Before landing a record deal with Republic Records in 2018, Conan Gray was creating songs in his bedroom and posting them on his YouTube channel. “I definitely am part of the generation that fully grew up on the internet,” says the 21-year-old Georgetown, Texas native. “In my head, I was like, ‘When you finish a song, you put it up on the internet’ — it’s sort of like, when you’re done eating dinner, you put your plate in the sink. It’s what I thought I was supposed to do.”
Those early instincts have since helped Gray — and his music — connect deeply with fans through social media. And now, he’s relying on their support as he readies to release his debut full-length, Kid Krow, out March 20.
“My whole life I’ve been a massive outsider: I’m half Japanese, half white, but neither one of those groups of people accepted me,” says Gray, who grew up a military brat and had lived in California, Japan and Texas by the time he was 11. He says hearing Adele’s “Daydreamer” made him realize he could channel those emotions into songwriting. “I was like, ‘Oh my God, I can tell people how I feel and they will actually listen.’”
Gray wrote his first song at 12, developing his lo-fi sound on acoustic guitar and GarageBand. He joined YouTube in 2013 when he was 14 years old, initially using the platform as a comical vlog (even posting a video in 2014 serendipitously titled “How to Get YouTube Famous”). Two years later, Gray began posting covers and original songs, which he found to be as cathartic as creating music. “The internet was my safe space,” says Gray. “I didn’t post my music] because I wanted attention, I loved the process.”
During his senior year of high school in March 2017, Gray uploaded a song called “Idle Town,” which he wrote about his Texas hometown. Within months, the video had millions of views. The song helped him earn a scholarship to UCLA, but Gray quickly found himself in the middle of a label bidding war as he began college. “I didn’t even know if the offers] were real,” says Gray. “I was so naive, and it became so much more than I was expecting really fast.”

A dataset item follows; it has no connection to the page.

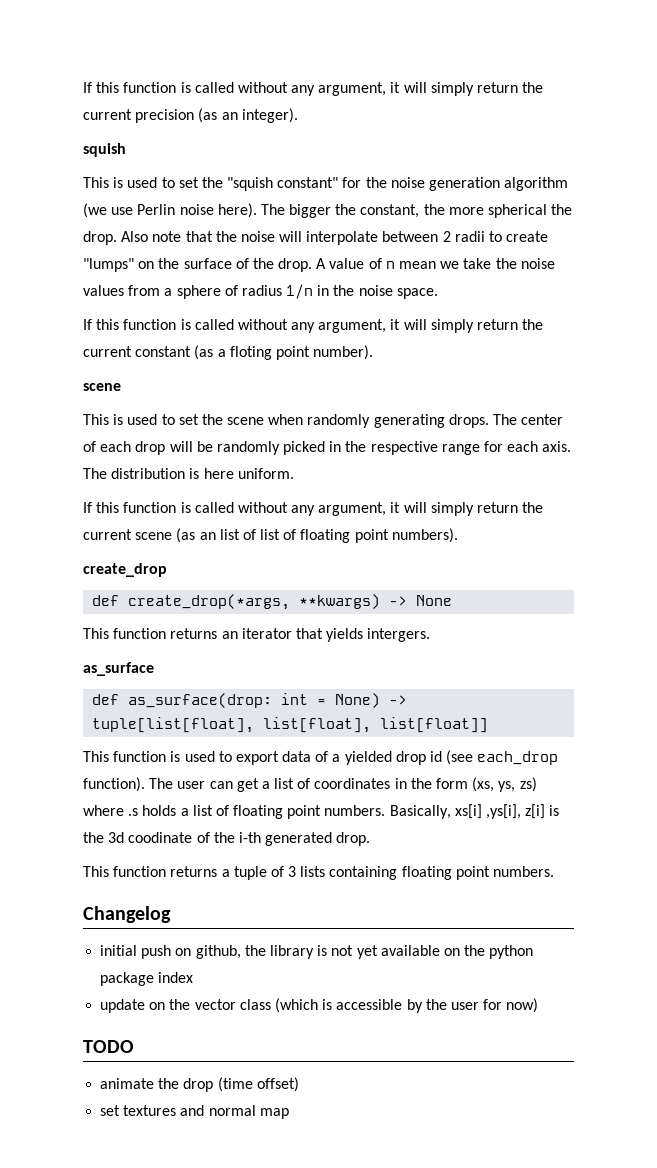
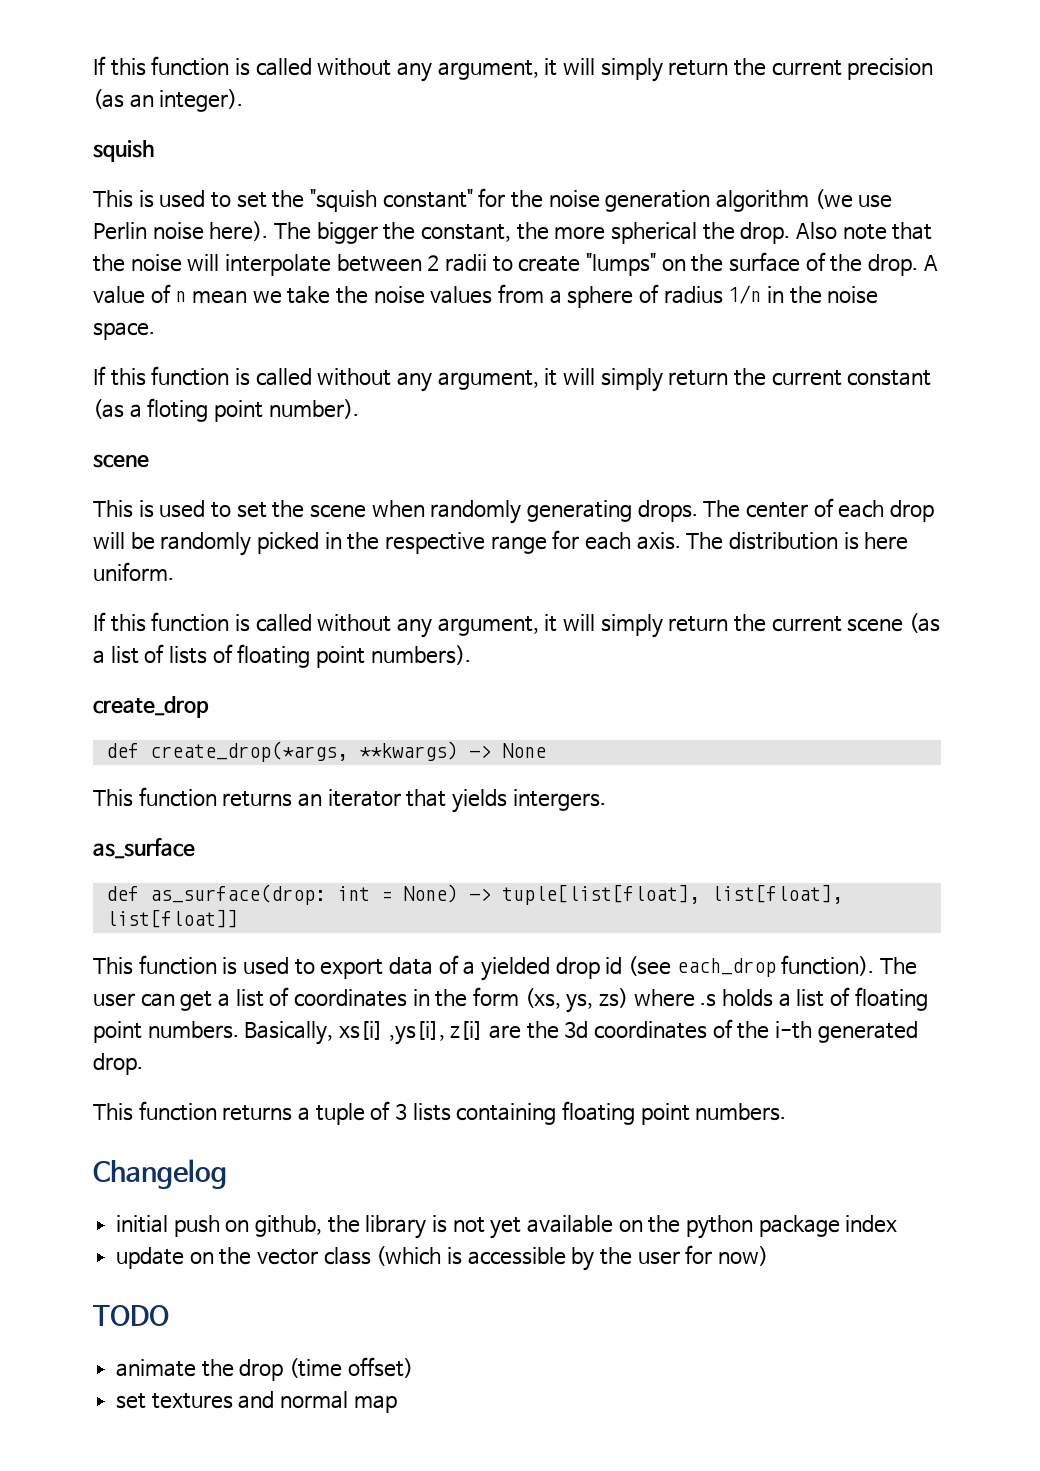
- If this function is called without any argument, it will simply return the current scene (as an list of list of floating point numbers).
+ If this function is called without any argument, it will simply return the current scene (as a list of lists of floating point numbers).
- Basically, xs[i] ,ys[i], z[i] is the 3d coodinate of the i-th generated drop.
+ Basically, xs[i] ,ys[i], z[i] are the 3d coordinates of the i-th generated drop.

Republic Records stood out, he says, because of its roster including Post Malone, Lorde and Taylor Swift — the latter two “nurtured me as a songwriter,” Gray says, adding that Swift is his favorite songwriter of all time. After signing in August 2018, he dropped out of college and released his debut EP Sunset Season in November that year.
Gray spent 2019 on the road, selling out two headlining tours in North America and one in Europe while simultaneously recording Kid Krow. The album sees Gray at his most vulnerable, talking about feelings he admits he’s “pretty ashamed to think or talk about.” But as he reflects on how people have related to his candid songs in the past, he declares, “Who gives a fuck?”
His raw lyrics have landed Gray the label “gen-z’s ascendant king of sad boy pop,” but as the 21-year-old recognizes himself, his peers are equally open about feelings. That relatability is proving to be impactful for Gray: Soon after Kid Krow’s release, he’ll embark on his biggest world tour yet, playing 1,500-person capacity venues in Europe this spring.
Before the end of 2020, Gray plans to release more new music that continues to embrace and normalize sadness. “People feed off the fact that I’m perfectly okay with being sad,” he says. “We all act like we’re so goddamn different, but in reality, we all have a lot of the same problems and feel a lot of the same things.”